**What is expected:** Each line from the opening of the records that follow to the line with "balance: 2394.19 -> 1904.72" needs to be written out exactly. Add nothing.

**Input data:**
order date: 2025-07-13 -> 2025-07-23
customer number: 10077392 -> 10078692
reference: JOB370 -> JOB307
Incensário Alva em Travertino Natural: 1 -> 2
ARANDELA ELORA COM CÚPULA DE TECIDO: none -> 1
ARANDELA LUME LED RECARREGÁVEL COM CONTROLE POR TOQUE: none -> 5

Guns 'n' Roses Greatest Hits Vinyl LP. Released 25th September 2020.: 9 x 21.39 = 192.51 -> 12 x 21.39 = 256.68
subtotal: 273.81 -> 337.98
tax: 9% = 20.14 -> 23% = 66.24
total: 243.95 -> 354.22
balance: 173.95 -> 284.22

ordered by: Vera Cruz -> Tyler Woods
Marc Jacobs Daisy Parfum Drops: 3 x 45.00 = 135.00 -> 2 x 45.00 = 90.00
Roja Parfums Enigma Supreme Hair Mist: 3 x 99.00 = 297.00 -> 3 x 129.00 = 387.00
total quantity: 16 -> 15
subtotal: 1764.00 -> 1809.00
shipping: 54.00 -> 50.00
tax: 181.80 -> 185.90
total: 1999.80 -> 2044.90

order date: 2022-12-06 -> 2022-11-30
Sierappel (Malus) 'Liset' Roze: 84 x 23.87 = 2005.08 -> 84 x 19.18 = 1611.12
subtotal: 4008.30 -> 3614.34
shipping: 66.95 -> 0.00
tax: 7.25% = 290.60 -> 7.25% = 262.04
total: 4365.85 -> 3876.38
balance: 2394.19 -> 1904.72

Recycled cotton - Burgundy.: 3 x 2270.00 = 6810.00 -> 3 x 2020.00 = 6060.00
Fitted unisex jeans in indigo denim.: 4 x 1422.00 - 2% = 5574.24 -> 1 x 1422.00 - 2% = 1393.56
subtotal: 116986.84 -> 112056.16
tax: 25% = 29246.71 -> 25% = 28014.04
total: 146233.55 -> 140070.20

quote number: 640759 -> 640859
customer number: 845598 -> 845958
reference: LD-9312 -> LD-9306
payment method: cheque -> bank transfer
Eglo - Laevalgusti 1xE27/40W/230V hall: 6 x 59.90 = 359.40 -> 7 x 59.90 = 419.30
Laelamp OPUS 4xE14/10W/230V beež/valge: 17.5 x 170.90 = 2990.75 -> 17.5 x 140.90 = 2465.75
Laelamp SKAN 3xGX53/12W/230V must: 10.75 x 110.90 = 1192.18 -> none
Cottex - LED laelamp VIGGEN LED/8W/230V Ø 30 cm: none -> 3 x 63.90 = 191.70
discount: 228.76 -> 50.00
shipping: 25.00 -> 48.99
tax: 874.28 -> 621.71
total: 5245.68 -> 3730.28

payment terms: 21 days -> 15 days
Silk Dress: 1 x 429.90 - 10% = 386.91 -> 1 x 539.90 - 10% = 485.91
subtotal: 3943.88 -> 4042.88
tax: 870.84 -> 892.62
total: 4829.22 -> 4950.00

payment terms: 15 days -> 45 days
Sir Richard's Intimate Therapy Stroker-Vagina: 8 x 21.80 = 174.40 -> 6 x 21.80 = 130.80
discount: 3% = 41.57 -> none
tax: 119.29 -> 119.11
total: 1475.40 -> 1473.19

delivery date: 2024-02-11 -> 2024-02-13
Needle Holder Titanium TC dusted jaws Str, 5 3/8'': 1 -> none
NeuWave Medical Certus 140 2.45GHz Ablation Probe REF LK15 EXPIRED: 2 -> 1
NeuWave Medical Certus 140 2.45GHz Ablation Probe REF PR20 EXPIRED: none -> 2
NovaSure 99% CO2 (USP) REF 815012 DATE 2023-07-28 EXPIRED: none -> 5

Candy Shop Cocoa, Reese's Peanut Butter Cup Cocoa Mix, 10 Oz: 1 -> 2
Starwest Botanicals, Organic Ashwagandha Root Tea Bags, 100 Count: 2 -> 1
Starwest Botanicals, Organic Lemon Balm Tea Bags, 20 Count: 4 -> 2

**Task solution:**
order date: 2025-07-13 -> 2025-07-23
customer number: 10077392 -> 10078692
reference: JOB370 -> JOB307
Incensário Alva em Travertino Natural: 1 -> 2
ARANDELA ELORA COM CÚPULA DE TECIDO: none -> 1
ARANDELA LUME LED RECARREGÁVEL COM CONTROLE POR TOQUE: none -> 5

Guns 'n' Roses Greatest Hits Vinyl LP. Released 25th September 2020.: 9 x 21.39 = 192.51 -> 12 x 21.39 = 256.68
subtotal: 273.81 -> 337.98
tax: 9% = 20.14 -> 23% = 66.24
total: 243.95 -> 354.22
balance: 173.95 -> 284.22

ordered by: Vera Cruz -> Tyler Woods
Marc Jacobs Daisy Parfum Drops: 3 x 45.00 = 135.00 -> 2 x 45.00 = 90.00
Roja Parfums Enigma Supreme Hair Mist: 3 x 99.00 = 297.00 -> 3 x 129.00 = 387.00
total quantity: 16 -> 15
subtotal: 1764.00 -> 1809.00
shipping: 54.00 -> 50.00
tax: 181.80 -> 185.90
total: 1999.80 -> 2044.90

order date: 2022-12-06 -> 2022-11-30
Sierappel (Malus) 'Liset' Roze: 84 x 23.87 = 2005.08 -> 84 x 19.18 = 1611.12
subtotal: 4008.30 -> 3614.34
shipping: 66.95 -> 0.00
tax: 7.25% = 290.60 -> 7.25% = 262.04
total: 4365.85 -> 3876.38
balance: 2394.19 -> 1904.72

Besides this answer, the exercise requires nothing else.